Uma Kombi estaciona em frente a uma repartição pública do estado na Região Central de Belo Horizonte. Quatro homens descem do veículo e entram no prédio. Apresentam-se como funcionários da fabricante das duas impressoras de grande porte que acabavam de ser compradas pelo governo. “As máquinas precisam de manutenção. Temos que levá-las.” Na Kombi lá fora, lê-se em suas portas a mesma marca grafada nos equipamentos. As impressoras são entregues e nunca mais retornam para o governo. Viraram replicadoras de boletins, jornais e panfletos contra a ditadura militar.

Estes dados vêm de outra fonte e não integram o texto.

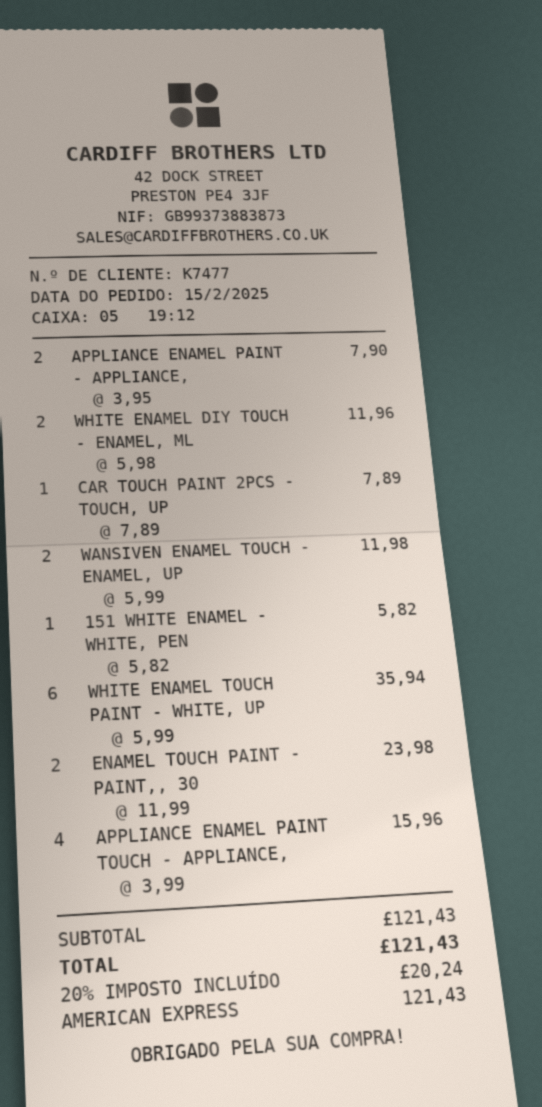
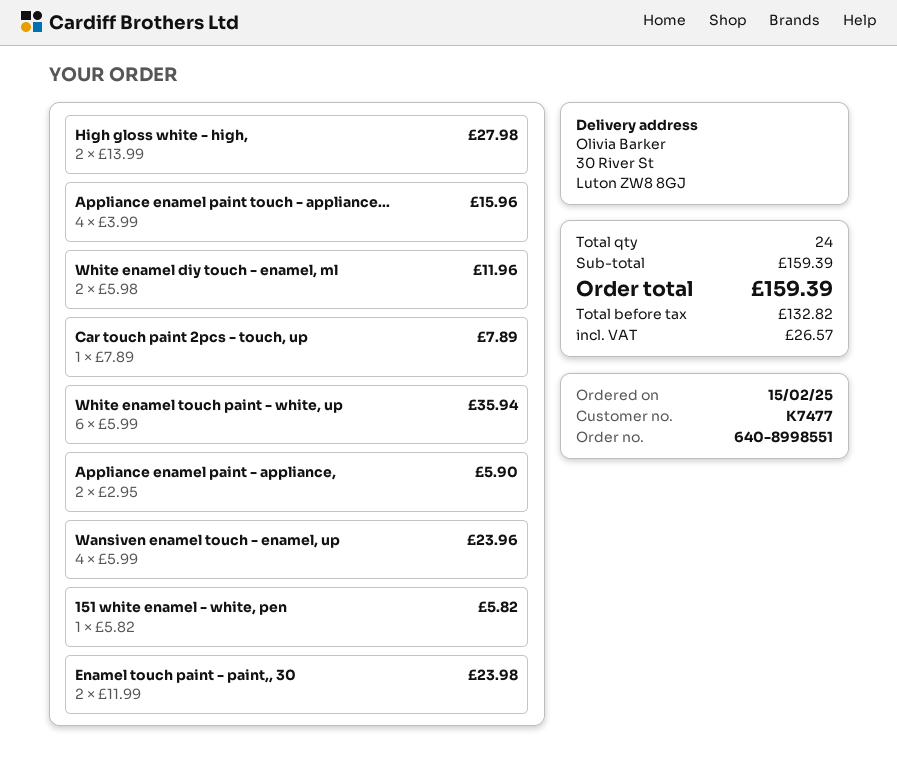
APPLIANCE ENAMEL PAINT - APPLIANCE,: 2 x 3.95 = 7.90 -> 2 x 2.95 = 5.90
WANSIVEN ENAMEL TOUCH - ENAMEL, UP: 2 x 5.99 = 11.98 -> 4 x 5.99 = 23.96
High gloss white - high,: none -> 2 x 13.99 = 27.98
subtotal: 121.43 -> 159.39
tax: 20.24 -> 26.57
total: 121.43 -> 159.39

O ano era 1966. Os “funcionários” da fabricante de impressoras eram, na verdade, alunos da Faculdade de Filosofia e Ciências Humanas (Fafich) da Universidade Federal de Minas Gerais (UFMG) militantes do movimento estudantil contrário ao governo imposto pelos militares no Golpe de 1964, que completa 50 anos no dia 31.
O roubo das impressoras só teve sucesso pela ousadia e perspicácia dos estudantes. Mas o acesso à informação de que as máquinas estavam na repartição pública só foi possível pela existência de uma rede de informantes, anônimos, também contrários ao regime militar. “Tínhamos gente lá dentro”, conta Waldo Silva, de 70 anos, um dos mentores da operação para captura das impressoras.

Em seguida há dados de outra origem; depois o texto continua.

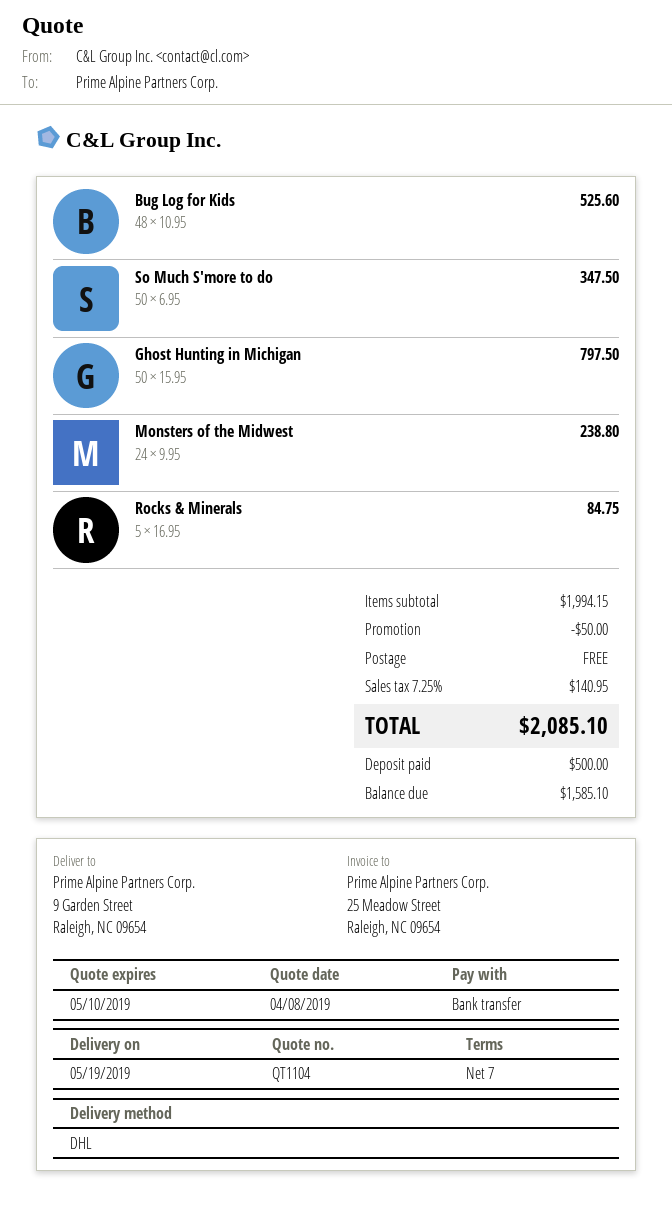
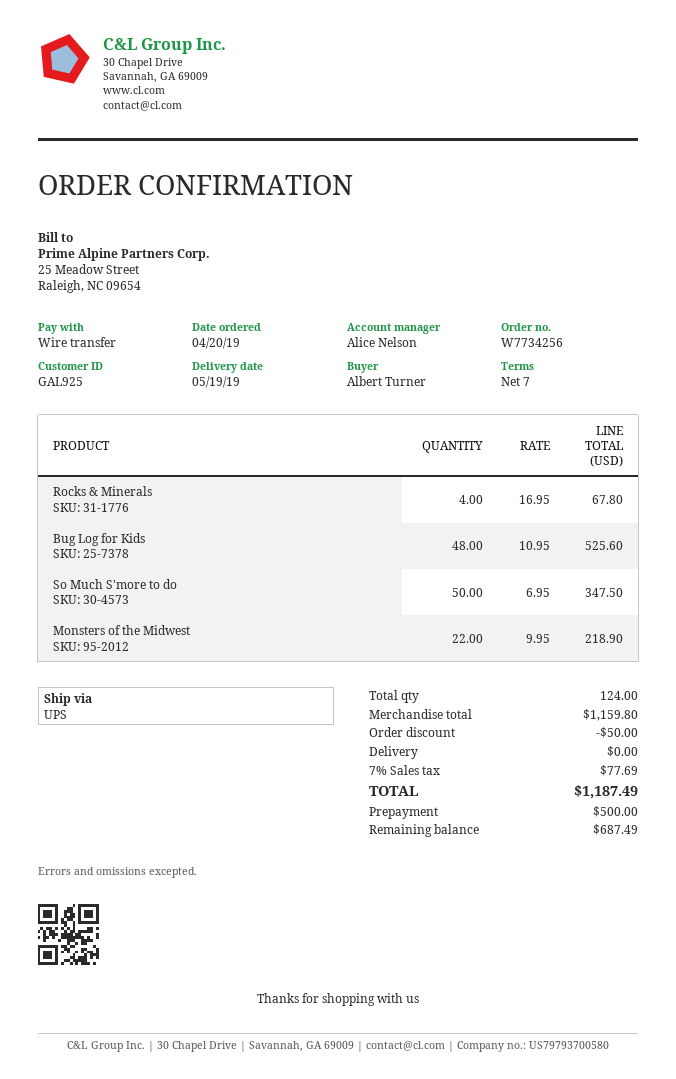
shipping method: DHL -> UPS
Ghost Hunting in Michigan: 50 x 15.95 = 797.50 -> none
Monsters of the Midwest: 24 x 9.95 = 238.80 -> 22 x 9.95 = 218.90
Rocks & Minerals: 5 x 16.95 = 84.75 -> 4 x 16.95 = 67.80
subtotal: 1994.15 -> 1159.80
tax: 7.25% = 140.95 -> 7% = 77.69
total: 2085.10 -> 1187.49
balance: 1585.10 -> 687.49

O apoio mais expressivo ao movimento estudantil, no entanto, veio de dentro das próprias escolas. Reitores, diretores de cursos e professores, que, muitas vezes mesmo sem concordar com a ideologia de esquerda de seus alunos, invariavelmente defendiam o direito de manifestação. A atuação do corpo docente da UFMG foi fundamental nos três principais confrontos de estudantes contra os policiais da repressão na década de 1960 em Belo Horizonte: os cercos à Fafich e às escolas de Direito e Medicina.

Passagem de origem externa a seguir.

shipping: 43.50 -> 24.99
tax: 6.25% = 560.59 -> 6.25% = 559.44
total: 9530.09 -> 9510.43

Pela defesa dos alunos, o reitor Gérson de Britto Mello Boson, que comandou a universidade de fevereiro de 1967 a outubro de 1969, foi cassado pelo regime militar. Outro ocupante do cargo, Aluísio Pimenta, que esteve no posto entre fevereiro de 1964 e o mesmo mês de 1967, foi o principal responsável pelas negociações com o Exército para o fim de manifestação contra a ditadura organizada por alunos do curso de direito da UFMG no prédio da escola, na Praça Afonso Arinos, Região Central da capital mineira, em 1966.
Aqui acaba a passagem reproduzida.